Christelle Morançais lors de la présentation de son plan de relance régional le 6 juillet 2020 / Photo : Thibault Dumas

Régionales en Pays de la Loire : Morançais fait durer le (faux) suspens, de Rugy se déclare

Une heure d’interview sur France 3 Pays de la Loire dimanche 25 avril, une autre heure d’entretien sur Hit West deux jours plus tard et… toujours rien. Ces derniers jours, Christelle Morançais a eu deux fois l’occasion d’annoncer officiellement qu’elle briguera en juin prochain un nouveau mandat à la tête du conseil régional des Pays de la Loire. Et par deux fois elle n’en a rien fait, s’accrochant bec et ongles à son secret de polichinelle.

Car cela fait longtemps que la candidature de la présidente (LR) sortante ne fait plus aucun doute. Comme Mediacités le racontait début avril, elle dispose depuis le 16 mars d’une association destinée à assurer le financement de sa campagne. Dans son entourage, après avoir expliqué qu’elle souhaitait « rester maîtresse de son calendrier », on s’évertue désormais à entretenir le (faux) suspens dans le (faux) suspens. « Son annonce ne va pas être classique », promet ainsi un poids lourd de la droite régionale. On verra bien. En attendant son attitude, elle, est très ordinaire. 

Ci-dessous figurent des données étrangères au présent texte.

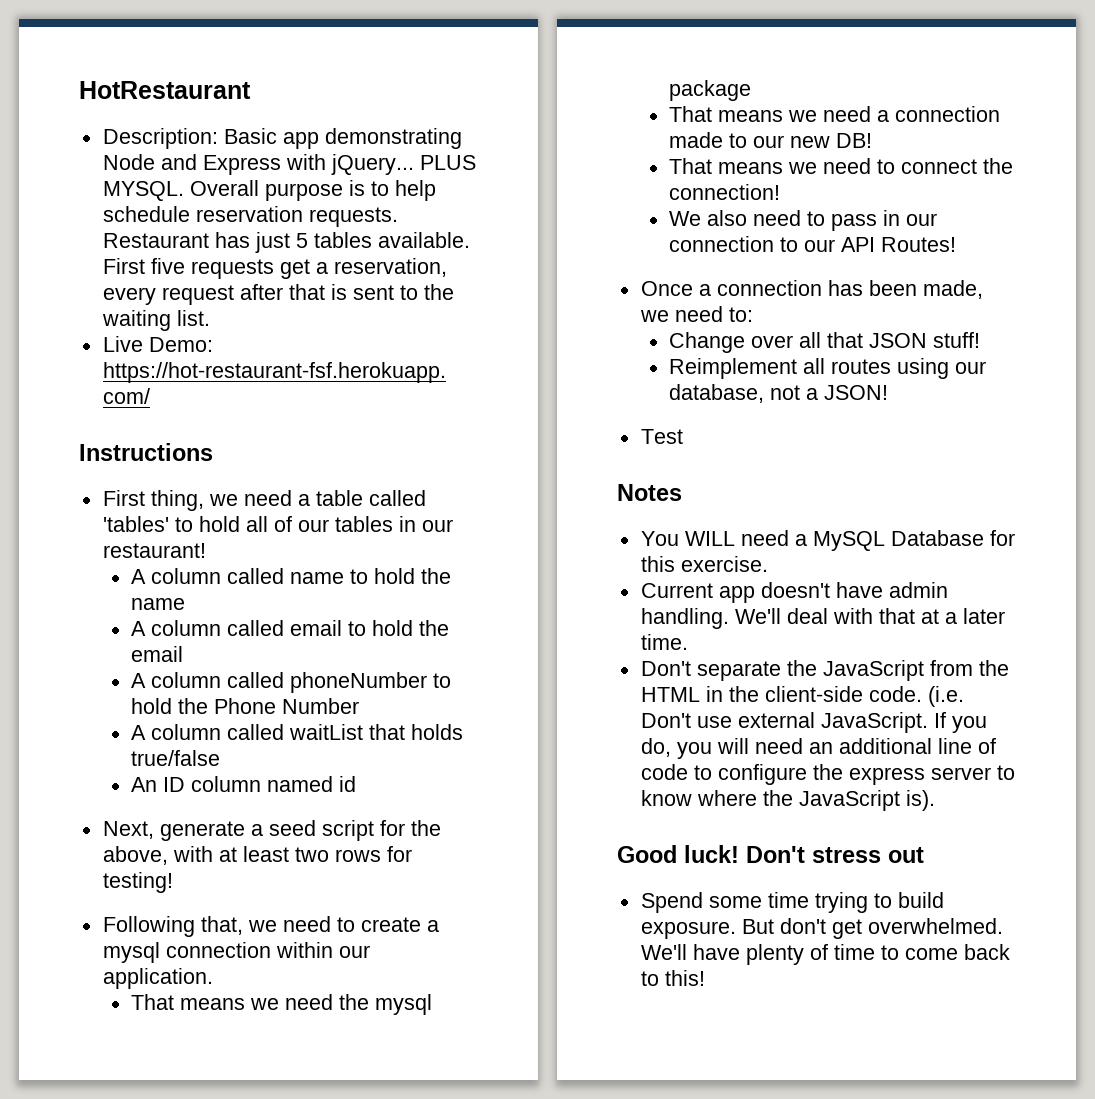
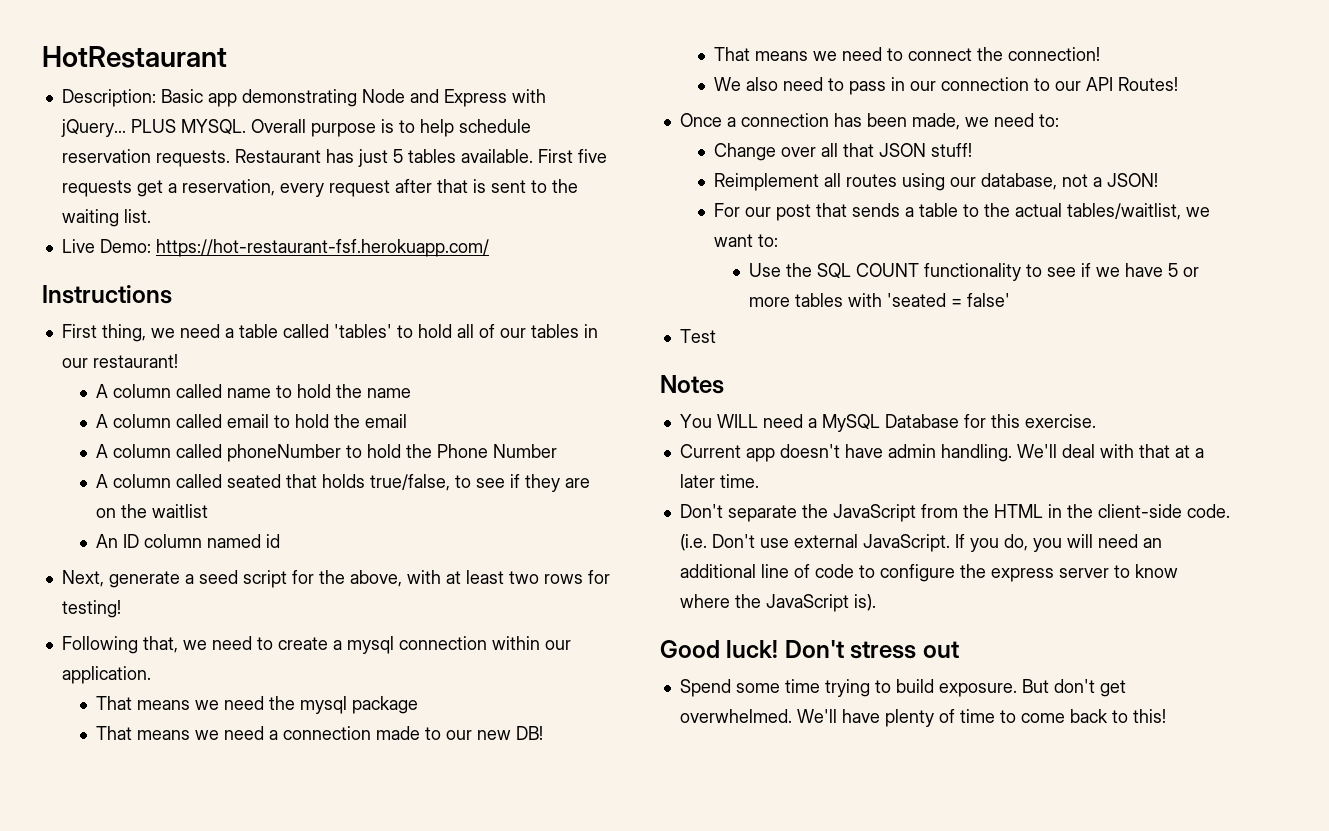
- A column called waitList that holds true/false
+ A column called seated that holds true/false, to see if they are on the waitlist
+ For our post that sends a table to the actual tables/waitlist, we want to:
+ Use the SQL COUNT functionality to see if we have 5 or more tables with 'seated = false'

Morançais, comme Rottner et Wauquiez

Christelle Morançais n’est en effet pas la seule présidente sortante à refuser de se déclarer. Dans les régions Grand-Est et Auvergne - Rhône-Alpes, ses homologues LR Jean Rottner et Laurent Wauquiez refusent également de sortir du bois. Avec Christelle Morançais, ils font désormais partie des derniers sortants à ne pas avoir posé officiellement leur candidature, depuis celle de Valérie Pécresse, hier soir, mercredi 28 avril, en Ile-de-France. Gros avantage pour ces sortants : ils bénéficient de leur statut et des moyens de la collectivité pour mener une campagne qui ne porte pas son nom. « On a rarement organisé autant de déplacements de la présidente que ces dernières semaines », s’amuse ainsi un cadre du conseil régional.

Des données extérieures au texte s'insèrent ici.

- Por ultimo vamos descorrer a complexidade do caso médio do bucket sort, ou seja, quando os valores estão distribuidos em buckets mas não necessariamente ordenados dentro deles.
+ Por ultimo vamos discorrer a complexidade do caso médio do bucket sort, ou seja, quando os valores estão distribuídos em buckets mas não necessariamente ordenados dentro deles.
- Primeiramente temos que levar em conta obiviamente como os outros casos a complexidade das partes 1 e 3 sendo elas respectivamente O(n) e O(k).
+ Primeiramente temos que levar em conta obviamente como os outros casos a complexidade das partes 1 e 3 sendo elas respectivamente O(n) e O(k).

Cette stratégie fait sortir les adversaires de leurs gongs. En Ile de France, le candidat écologiste Julien Bayou a fini par signaler à la Commission nationale des comptes de campagne (CNCCFP) ce qu’il estime être une utilisation illégale de l’argent public. Fin mars, le candidat PS en Pays de la Loire, Guillaume Garot, annonçait saisir le préfet, estimant que Christelle Morançais ne respectait pas le code électoral en utilisant « les moyens humains et financiers de la région pour mener campagne. »

La pratique – vieille comme la politique – n’est pas tout à fait sans risque. Comme le rappelle Le Monde dans son édition du 27 avril, le socialiste Jean-Paul Huchon avait vu sa réélection à la tête de la Région Ile-de-France, en 2010, menacée d’annulation pour avoir utilisé les moyens de la collectivité lors de sa campagne. Que Christelle Morançais se rassure : le Conseil d’État avait à l’époque validé l’élection. Il avait en revanche condamné Jean-Paul Huchon à payer de sa poche 1,6 million d’euros de frais de campagne.

De Rugy se déclare officiellement

Si Christelle Morançais continue de ménager le (faux) suspens sur sa candidature, un autre protagoniste a fini par lever celui qui entourait la sienne. Dans un entretien accordé à Ouest-France vendredi 23 avril, François de Rugy s’est officiellement déclaré candidat à la présidence des Pays de la Loire, affirmant mettre « au service de la région (son) expérience, qui est à la fois d’élu local et de responsable national ».

Même s’il estime que la Région a besoin d’un « nouveau souffle », la tête de liste LREM a évité jusqu’à présent de s’attaquer au bilan de Christelle Morançais. « La majorité régionale sortante n’a pas tout mal fait », explique-t-il. L’ancien ministre de l’Écologie semble pour le moment préférer marquer son opposition avec Matthieu Orphelin, son ancien camarade sur les bancs de l’Assemblée. « Ce sont vraiment deux visions de l’écologie », explique-t-il quand on l’interroge sur ce qui le différencie de l’ancien député LREM et désormais tête de liste écologiste en Pays de la Loire. Et même « trois visions », qui pourraient s’opposer puisque François de Rugy évoque dans sa réponse celle du candidat RN, Hervé Juvin (lire le portrait que Mediacités lui a consacré). Pas un mot, en revanche, sur celle de Christelle Morançais… Mais il est vrai que cette dernière n’est pas encore candidate.